While testing for a production use-case I have created and saved (using Hive Metastore) such tables:
table1:
fields: key1, key2, value1
sortedBy key1,key2
bucketBy: key1, 100 buckets
table2:
fields: key1, key2, value2
sortedBy: key1,key2
bucketBy: key1, 100 buckets
I’m running such a query (in pseudocode)
table1.join(table2, [“key1”, “key2”])
.groupBy(“value2”)
.countUnique(“key1”)
Common sense says that this join should simply be done with a sort-merge join with no exchange; however spark does an exchange then join.
Even though for this particular use-case, I could have bucketed by both keys, due to some other use-cases I need to bucket by key1. And when I do a (simpler) join using a single key like this:
table1.join(table2, [“key1”])
It works as expected (i.e. sort-merge join with no exchange).
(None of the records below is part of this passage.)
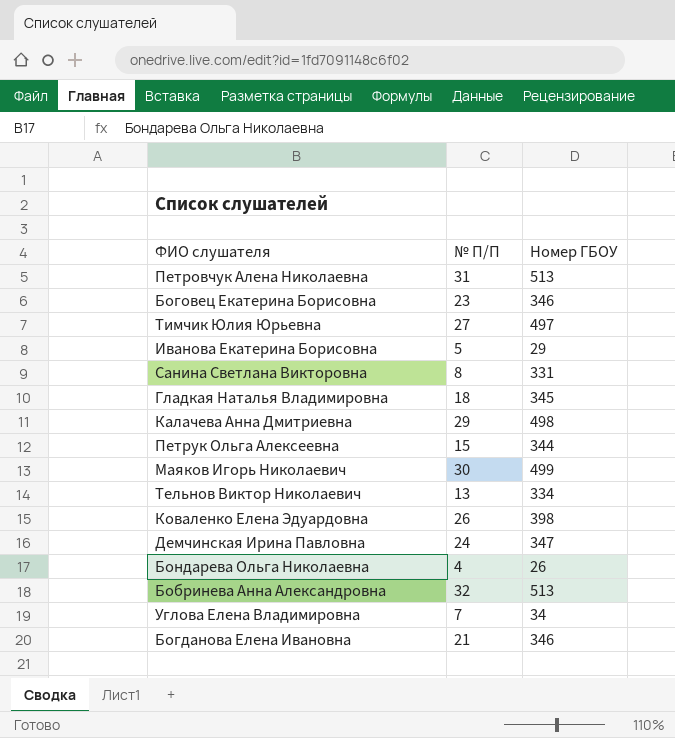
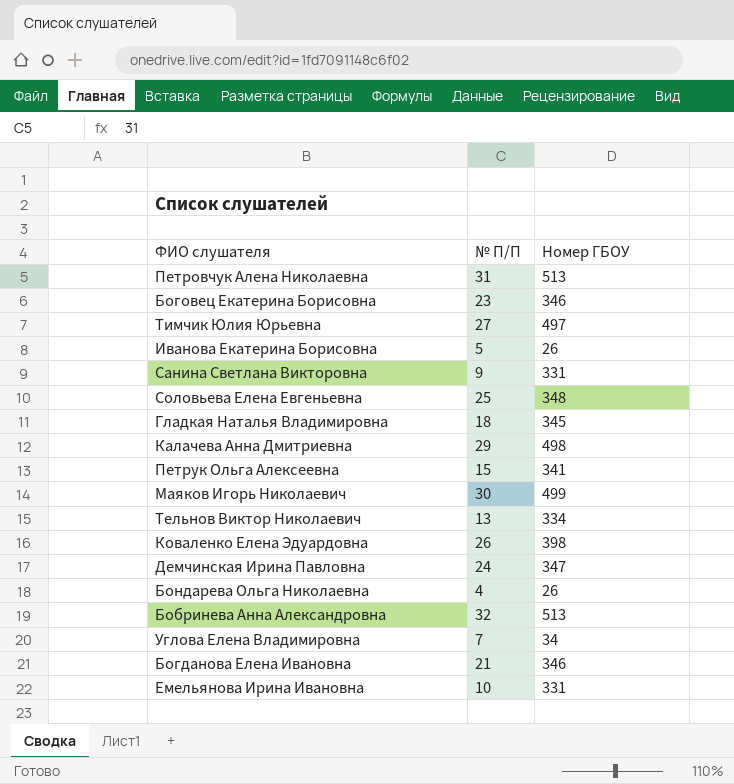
Иванова Екатерина Борисовна | Номер ГБОУ: 29 -> 26
Санина Светлана Викторовна | № П/П: 8 -> 9
row Соловьева Елена Евгеньевна: none -> 25 | 348
Петрук Ольга Алексеевна | Номер ГБОУ: 344 -> 341
row Емельянова Ирина Ивановна: none -> 10 | 331

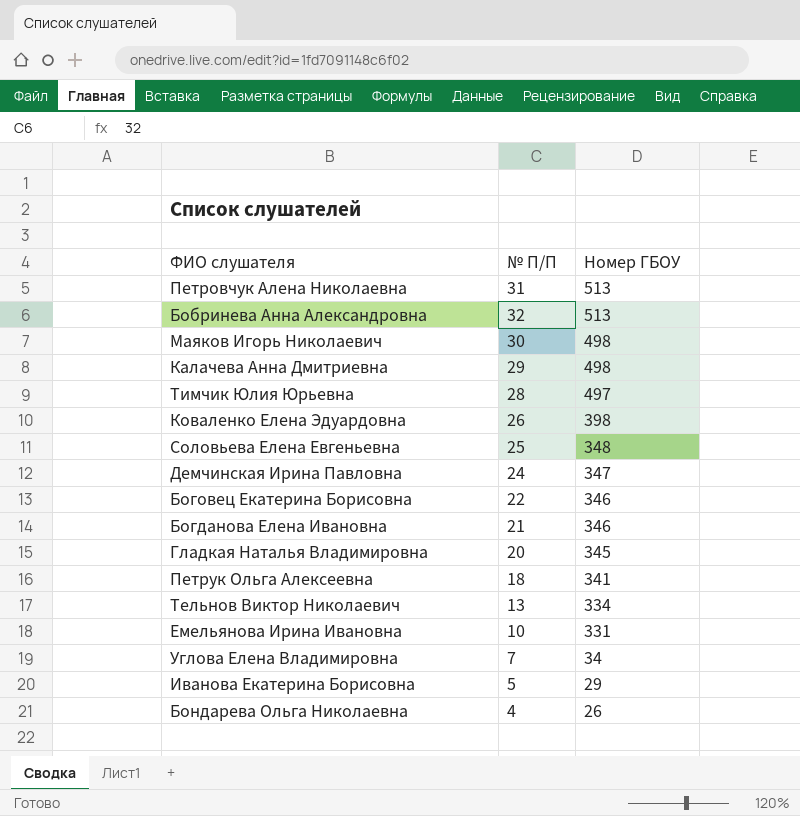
row order: none -> Номер ГБОУ descending
row Санина Светлана Викторовна: 9 | 331 -> none
Маяков Игорь Николаевич | Номер ГБОУ: 499 -> 498
Тимчик Юлия Юрьевна | № П/П: 27 -> 28
Боговец Екатерина Борисовна | № П/П: 23 -> 22
Гладкая Наталья Владимировна | № П/П: 18 -> 20
Петрук Ольга Алексеевна | № П/П: 15 -> 18
Иванова Екатерина Борисовна | Номер ГБОУ: 26 -> 29

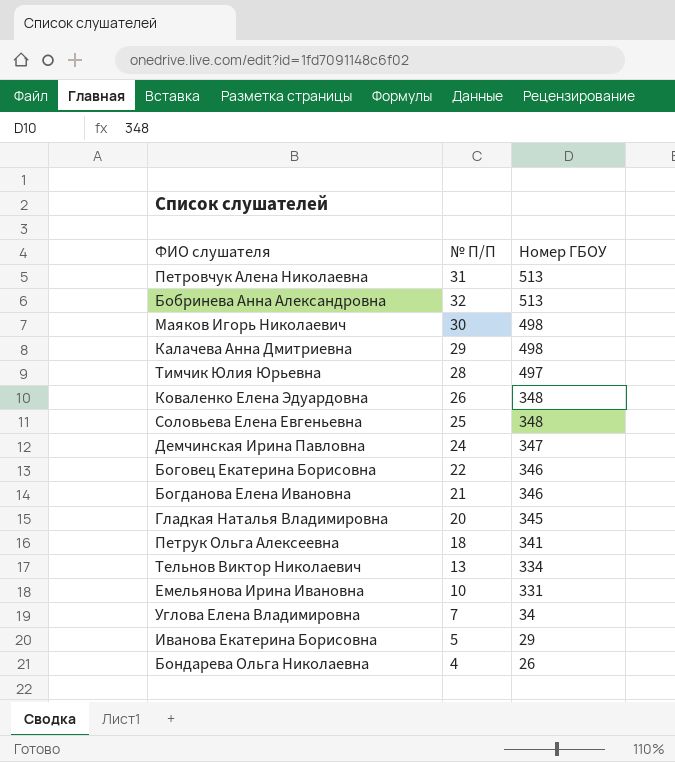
Коваленко Елена Эдуардовна | Номер ГБОУ: 398 -> 348

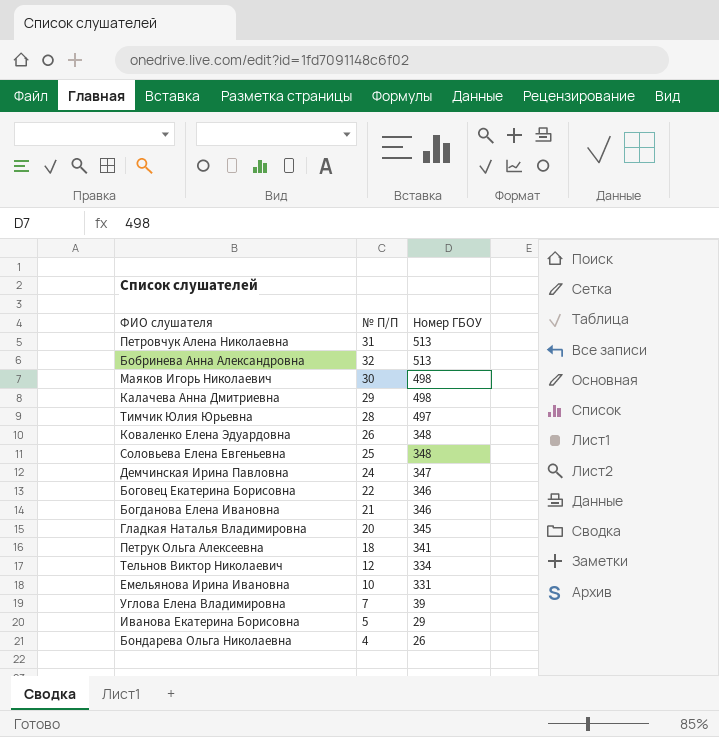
Тельнов Виктор Николаевич | № П/П: 13 -> 12
Углова Елена Владимировна | Номер ГБОУ: 34 -> 39

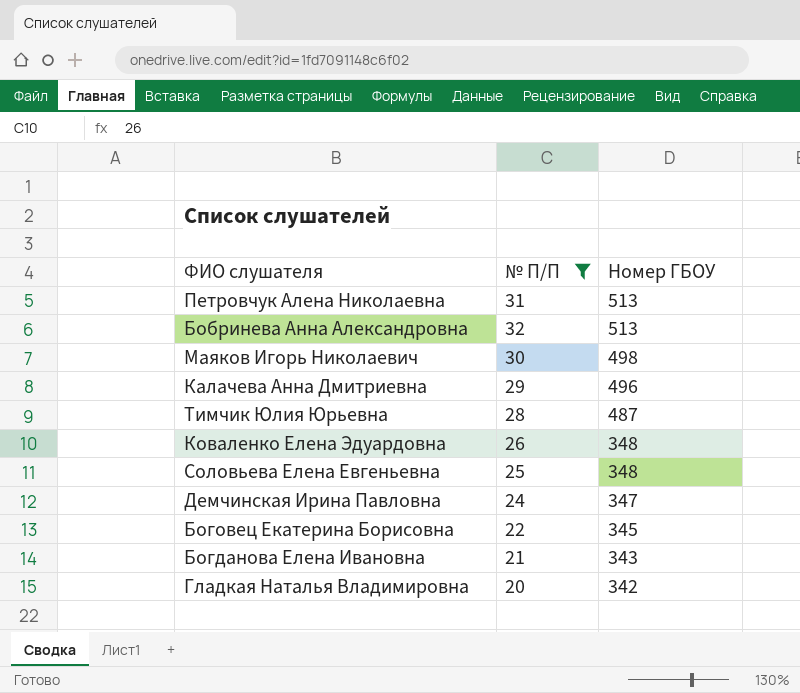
filter: none -> № П/П >= 20
Калачева Анна Дмитриевна | Номер ГБОУ: 498 -> 496
Тимчик Юлия Юрьевна | Номер ГБОУ: 497 -> 487
Боговец Екатерина Борисовна | Номер ГБОУ: 346 -> 345
Богданова Елена Ивановна | Номер ГБОУ: 346 -> 343
Гладкая Наталья Владимировна | Номер ГБОУ: 345 -> 342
Now that I have an optimized join on these table, if I want to filter, as such:
table1.join(table2, [“key1”])
.filter(table1.col(“key2”) == table2.col(“key2”))
It reverts back to the exchange then join.
How can I convince spark not to make an exchange when the join key is a super-set of the bucketBy key?
Note:
One trick I know is instead of an equality check if I would rewrite as inequality checks, spark would not shuffle.
(x == y) can also be expressed as ((x >= y) & ( x <= y)). If I would apply two filters like this in the last example:
.filter(table1.col(“key2”) >= table2.col(“key2”))
.filter(table1.col(“key2”) <= table2.col(“key2”))
It will continue using sort-merge join with no exchange, however this is not a solution, this is a hack.